Right now, Revel operates primarily through working directly with teams. A team might come to me to be proactive, so they have either just started their inclusion journeys at work and they want to make sure that their foundation is strong. Or sometimes there’s a particular intent, like a team wants to help support its neurodivergent employees, or they want specific education around LGBTQ+ and trans-inclusion, for instance.
Other times, I work with companies in reaction mode. Something has happened—like they tried to roll out pronouns and got pushback. So now, I’m going to come in to help them with education, policy or restructuring.

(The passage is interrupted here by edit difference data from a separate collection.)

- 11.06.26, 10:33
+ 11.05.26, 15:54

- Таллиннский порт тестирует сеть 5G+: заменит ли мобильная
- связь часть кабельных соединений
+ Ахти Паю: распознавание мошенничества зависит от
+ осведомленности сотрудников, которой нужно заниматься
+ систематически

The way it works is, we go in to do the education… speaking to teams, holding workshops, and do strategic advising to help guide initiatives. We create the resources that folks need, helping to advise on policy or language. I get asked a lot about language—helping people develop inclusive language for whatever it may be, like their job descriptions or their mission statements.
I should say that I’m not convincing anyone that these initiatives are important. Everyone who’s coming to me knows it’s important and they’re looking to start the work or to do it better.
You share a lot about your personal experiences on platforms like LinkedIn. Do you think doing that helps clients connect with you?
I absolutely do think sharing personal experiences helps to build empathy. It helps to create posts so folks are able to read my story and know that I’m a real person. If I just posted something that said “Be better to your trans employees,” that’s not going to mean anything to anybody. Instead, I’ll talk about a specific instance, like when there was a systemic problem while I was applying to a job and had to navigate an application process that had a legal name versus chosen name field. There was so much stress to fill out the right name— on top of the normal stress of filling out a job application. When I share these personal anecdotes, it might make people think about when they’ve experienced something similar, and then draw their own conclusions or at least see the framework that I’m talking about.
What can individuals do to make their own language more inclusive?
If folks are interested in making sure that their language is as inclusive as possible, they can seek out the resources on their own. They can consume as many narratives as they want, listen to podcasts of folks of different identities, read memoirs, watch documentaries…
Personally, when I speak out on this, I’m only one autistic person; I’m only one trans person. So, my experience is specific to me. I grew up in New York. I’m white. I’m Jewish. It’s all filtered through my very unique context and the way that I understand things. So, in order to really ensure our language is as inclusive as it can be, we have to understand how the intersection of all our identities informs this. The only way to do that is to learn more about it—to go out on our own. Because what it all comes down to is a will to value people and respect the way they wish to be seen and treated.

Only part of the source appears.